[Saved data entries]
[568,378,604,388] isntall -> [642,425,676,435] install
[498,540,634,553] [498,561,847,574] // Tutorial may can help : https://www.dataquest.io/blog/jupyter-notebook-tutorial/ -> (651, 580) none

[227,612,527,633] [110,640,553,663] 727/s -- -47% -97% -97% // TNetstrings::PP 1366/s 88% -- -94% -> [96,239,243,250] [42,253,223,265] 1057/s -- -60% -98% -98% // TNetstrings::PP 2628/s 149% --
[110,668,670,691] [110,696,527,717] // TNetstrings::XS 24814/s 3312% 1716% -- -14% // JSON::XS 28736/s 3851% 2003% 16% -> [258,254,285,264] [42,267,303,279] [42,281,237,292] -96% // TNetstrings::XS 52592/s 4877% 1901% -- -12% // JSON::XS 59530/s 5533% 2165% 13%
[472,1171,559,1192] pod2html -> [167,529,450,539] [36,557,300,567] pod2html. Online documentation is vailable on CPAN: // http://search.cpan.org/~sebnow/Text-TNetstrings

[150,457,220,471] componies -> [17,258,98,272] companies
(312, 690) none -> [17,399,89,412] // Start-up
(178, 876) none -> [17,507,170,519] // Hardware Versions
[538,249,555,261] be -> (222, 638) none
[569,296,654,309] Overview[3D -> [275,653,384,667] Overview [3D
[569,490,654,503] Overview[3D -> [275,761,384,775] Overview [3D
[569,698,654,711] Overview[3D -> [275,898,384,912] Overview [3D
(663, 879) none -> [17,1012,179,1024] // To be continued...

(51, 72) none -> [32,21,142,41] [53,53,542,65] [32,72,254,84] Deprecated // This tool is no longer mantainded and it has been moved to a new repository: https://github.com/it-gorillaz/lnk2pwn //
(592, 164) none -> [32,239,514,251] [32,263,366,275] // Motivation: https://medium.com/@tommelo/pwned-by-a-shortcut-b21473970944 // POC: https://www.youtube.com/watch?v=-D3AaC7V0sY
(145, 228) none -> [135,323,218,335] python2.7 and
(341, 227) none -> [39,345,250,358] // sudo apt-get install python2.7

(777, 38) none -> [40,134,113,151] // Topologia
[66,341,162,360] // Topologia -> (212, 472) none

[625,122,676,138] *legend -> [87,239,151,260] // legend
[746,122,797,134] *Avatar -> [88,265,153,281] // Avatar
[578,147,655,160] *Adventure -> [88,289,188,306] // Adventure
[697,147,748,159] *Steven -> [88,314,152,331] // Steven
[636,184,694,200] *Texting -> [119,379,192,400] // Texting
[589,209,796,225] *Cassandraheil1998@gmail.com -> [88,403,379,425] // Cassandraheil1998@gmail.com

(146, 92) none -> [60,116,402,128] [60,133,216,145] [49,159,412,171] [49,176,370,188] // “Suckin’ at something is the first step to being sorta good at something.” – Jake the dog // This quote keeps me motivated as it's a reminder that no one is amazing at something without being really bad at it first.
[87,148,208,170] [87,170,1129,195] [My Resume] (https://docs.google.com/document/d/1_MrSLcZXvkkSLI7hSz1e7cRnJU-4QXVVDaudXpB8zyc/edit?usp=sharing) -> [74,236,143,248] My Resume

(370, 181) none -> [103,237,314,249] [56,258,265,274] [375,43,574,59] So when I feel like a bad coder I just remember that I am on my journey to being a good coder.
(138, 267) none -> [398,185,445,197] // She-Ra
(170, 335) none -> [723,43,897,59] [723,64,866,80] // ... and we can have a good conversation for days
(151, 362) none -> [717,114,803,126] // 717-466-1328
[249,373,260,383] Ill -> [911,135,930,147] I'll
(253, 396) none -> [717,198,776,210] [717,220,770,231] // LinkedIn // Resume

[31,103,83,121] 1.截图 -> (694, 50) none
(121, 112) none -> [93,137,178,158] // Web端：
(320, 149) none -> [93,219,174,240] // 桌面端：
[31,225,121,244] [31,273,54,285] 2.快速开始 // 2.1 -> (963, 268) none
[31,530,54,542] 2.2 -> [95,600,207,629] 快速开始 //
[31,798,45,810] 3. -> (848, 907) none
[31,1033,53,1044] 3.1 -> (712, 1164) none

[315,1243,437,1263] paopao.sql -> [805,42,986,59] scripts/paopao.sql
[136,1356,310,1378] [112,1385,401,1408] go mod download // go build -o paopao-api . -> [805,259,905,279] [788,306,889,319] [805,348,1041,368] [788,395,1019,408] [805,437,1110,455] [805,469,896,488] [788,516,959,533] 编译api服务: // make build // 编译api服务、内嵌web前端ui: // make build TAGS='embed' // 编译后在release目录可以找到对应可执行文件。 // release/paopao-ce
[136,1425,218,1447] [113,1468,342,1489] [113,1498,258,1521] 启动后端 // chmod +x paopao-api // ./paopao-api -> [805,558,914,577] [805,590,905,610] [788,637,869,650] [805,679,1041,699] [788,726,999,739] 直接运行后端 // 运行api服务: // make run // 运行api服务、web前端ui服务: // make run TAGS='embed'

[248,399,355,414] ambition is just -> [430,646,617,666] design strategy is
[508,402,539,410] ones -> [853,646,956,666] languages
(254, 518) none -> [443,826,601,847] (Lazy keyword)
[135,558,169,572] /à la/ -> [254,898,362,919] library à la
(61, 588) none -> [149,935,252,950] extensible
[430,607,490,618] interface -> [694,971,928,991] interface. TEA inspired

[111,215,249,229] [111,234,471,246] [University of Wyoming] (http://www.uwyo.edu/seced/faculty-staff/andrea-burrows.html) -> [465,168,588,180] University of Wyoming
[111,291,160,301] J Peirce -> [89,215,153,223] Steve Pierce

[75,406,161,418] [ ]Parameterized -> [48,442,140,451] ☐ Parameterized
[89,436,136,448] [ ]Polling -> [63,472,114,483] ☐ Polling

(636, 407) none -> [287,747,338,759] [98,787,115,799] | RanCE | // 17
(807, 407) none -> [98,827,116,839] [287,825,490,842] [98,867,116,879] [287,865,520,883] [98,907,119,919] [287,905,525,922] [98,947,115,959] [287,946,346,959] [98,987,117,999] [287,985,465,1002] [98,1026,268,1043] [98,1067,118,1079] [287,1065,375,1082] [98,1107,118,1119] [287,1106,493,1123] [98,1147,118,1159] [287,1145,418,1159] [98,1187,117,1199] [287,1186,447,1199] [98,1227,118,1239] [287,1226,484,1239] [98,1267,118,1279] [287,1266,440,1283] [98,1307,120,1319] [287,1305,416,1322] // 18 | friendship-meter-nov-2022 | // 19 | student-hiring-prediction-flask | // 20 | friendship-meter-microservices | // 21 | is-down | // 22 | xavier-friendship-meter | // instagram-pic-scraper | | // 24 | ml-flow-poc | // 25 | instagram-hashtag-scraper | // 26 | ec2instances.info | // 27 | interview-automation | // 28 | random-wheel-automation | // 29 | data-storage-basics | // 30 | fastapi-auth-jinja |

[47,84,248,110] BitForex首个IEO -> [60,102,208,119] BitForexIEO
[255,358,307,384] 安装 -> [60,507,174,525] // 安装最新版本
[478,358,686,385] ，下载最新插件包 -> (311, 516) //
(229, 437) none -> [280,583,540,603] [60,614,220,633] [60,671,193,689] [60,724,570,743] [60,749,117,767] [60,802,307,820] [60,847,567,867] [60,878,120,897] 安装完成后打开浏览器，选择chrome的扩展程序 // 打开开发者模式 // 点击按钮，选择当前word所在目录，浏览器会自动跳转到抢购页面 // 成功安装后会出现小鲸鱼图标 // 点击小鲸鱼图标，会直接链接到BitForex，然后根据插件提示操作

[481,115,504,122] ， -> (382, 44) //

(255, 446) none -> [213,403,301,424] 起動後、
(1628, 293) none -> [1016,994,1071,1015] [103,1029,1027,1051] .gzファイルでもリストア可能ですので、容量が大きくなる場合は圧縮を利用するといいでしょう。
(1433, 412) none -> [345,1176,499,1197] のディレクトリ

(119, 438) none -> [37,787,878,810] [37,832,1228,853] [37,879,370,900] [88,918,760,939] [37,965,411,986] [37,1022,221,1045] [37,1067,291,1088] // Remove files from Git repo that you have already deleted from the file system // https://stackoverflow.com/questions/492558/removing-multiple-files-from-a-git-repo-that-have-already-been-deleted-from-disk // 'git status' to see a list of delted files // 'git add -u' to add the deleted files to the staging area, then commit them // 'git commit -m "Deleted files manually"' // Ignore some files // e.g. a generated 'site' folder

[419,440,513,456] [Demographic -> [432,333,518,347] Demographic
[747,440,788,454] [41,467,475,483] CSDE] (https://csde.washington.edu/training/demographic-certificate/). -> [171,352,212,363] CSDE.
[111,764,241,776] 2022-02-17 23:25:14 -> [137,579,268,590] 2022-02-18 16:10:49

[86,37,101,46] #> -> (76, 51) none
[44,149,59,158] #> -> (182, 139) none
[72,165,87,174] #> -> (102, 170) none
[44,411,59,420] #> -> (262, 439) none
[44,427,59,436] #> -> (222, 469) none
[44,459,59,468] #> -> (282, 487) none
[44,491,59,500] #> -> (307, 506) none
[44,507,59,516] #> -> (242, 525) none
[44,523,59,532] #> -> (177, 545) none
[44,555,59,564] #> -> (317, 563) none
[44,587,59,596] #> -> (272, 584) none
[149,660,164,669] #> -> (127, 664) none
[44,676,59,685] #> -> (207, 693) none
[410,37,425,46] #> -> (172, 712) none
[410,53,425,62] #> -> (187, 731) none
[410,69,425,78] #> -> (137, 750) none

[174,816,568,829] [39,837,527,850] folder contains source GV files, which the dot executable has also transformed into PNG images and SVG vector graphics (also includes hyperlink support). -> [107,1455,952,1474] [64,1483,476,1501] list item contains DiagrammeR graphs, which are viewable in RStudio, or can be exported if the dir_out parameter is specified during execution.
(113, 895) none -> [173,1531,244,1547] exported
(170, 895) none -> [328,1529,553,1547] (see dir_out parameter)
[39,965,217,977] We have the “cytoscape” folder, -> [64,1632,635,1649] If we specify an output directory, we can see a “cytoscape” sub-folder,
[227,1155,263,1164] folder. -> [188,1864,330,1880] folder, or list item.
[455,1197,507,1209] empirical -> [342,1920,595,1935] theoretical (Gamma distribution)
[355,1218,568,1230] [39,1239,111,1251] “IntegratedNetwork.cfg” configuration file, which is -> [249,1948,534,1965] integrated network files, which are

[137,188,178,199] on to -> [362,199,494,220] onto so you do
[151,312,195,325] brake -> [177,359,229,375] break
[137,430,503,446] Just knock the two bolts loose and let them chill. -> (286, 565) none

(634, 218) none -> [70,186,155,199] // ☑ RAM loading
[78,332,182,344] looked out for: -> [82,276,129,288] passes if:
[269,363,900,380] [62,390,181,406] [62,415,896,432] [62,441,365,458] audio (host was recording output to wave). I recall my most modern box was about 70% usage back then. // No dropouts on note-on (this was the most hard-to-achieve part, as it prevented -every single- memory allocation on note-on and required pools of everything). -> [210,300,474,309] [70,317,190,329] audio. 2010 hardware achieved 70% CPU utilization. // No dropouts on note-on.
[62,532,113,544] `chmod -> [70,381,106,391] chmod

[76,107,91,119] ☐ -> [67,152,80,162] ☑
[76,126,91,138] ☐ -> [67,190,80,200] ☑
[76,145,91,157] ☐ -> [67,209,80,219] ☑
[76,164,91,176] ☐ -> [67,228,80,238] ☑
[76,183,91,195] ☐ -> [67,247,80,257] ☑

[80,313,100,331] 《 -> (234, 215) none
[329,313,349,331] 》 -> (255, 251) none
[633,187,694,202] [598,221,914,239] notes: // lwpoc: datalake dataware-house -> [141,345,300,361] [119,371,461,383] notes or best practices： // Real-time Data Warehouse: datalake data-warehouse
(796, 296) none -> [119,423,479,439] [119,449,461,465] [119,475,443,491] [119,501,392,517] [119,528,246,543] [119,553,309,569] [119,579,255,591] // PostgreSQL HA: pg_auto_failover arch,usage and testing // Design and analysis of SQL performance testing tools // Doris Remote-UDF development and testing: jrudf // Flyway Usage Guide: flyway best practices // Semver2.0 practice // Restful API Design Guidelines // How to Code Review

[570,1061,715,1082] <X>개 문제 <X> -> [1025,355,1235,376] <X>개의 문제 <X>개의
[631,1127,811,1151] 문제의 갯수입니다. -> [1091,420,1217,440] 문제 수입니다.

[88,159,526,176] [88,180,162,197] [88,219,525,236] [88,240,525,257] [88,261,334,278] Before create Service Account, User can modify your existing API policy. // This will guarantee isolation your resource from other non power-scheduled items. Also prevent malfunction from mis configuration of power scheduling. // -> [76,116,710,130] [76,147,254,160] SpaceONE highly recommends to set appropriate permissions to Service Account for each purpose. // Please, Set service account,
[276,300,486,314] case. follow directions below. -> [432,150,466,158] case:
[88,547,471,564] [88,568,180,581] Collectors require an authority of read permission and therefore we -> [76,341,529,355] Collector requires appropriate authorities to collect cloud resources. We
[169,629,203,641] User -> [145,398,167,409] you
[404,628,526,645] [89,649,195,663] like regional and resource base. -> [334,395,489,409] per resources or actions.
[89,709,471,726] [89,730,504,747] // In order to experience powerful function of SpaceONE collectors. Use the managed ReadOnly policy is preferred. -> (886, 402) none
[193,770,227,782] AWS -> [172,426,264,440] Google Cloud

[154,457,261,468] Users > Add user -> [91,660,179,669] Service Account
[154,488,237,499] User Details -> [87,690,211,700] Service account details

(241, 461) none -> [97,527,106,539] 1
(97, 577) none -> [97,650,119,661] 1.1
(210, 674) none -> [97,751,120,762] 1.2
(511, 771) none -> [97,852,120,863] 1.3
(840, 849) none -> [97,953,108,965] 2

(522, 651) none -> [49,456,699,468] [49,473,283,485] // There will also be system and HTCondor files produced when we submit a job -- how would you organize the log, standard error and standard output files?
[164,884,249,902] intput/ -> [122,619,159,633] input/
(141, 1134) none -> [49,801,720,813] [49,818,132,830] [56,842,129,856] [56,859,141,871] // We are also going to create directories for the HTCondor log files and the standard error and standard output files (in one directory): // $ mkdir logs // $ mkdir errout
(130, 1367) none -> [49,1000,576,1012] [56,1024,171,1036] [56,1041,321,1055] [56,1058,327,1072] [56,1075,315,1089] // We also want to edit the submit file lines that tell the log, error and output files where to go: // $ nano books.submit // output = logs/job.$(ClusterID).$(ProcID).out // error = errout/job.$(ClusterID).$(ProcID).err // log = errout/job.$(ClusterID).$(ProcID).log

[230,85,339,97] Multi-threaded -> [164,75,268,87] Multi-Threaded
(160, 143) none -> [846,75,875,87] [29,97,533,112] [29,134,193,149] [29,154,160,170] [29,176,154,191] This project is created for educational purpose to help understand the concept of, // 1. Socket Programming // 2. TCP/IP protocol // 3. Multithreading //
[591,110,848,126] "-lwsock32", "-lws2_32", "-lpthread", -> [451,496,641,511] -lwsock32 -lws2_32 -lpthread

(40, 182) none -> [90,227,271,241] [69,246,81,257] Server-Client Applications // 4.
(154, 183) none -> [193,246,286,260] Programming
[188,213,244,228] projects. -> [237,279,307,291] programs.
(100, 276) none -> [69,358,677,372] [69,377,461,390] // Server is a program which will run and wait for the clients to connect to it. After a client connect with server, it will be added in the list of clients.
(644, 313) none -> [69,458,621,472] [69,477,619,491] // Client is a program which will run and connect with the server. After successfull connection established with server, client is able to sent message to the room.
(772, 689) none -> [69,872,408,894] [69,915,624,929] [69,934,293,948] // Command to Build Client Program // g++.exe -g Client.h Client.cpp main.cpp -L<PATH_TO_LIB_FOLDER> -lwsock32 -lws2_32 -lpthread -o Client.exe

= Task details =
From the data above, reproduce word for word the lines running from the line with "[135,558,169,572] /à la/" to the line with "[89,436,136,448] [ ]Polling", ends included.

= Solution =
[135,558,169,572] /à la/ -> [254,898,362,919] library à la
(61, 588) none -> [149,935,252,950] extensible
[430,607,490,618] interface -> [694,971,928,991] interface. TEA inspired

[111,215,249,229] [111,234,471,246] [University of Wyoming] (http://www.uwyo.edu/seced/faculty-staff/andrea-burrows.html) -> [465,168,588,180] University of Wyoming
[111,291,160,301] J Peirce -> [89,215,153,223] Steve Pierce

[75,406,161,418] [ ]Parameterized -> [48,442,140,451] ☐ Parameterized
[89,436,136,448] [ ]Polling -> [63,472,114,483] ☐ Polling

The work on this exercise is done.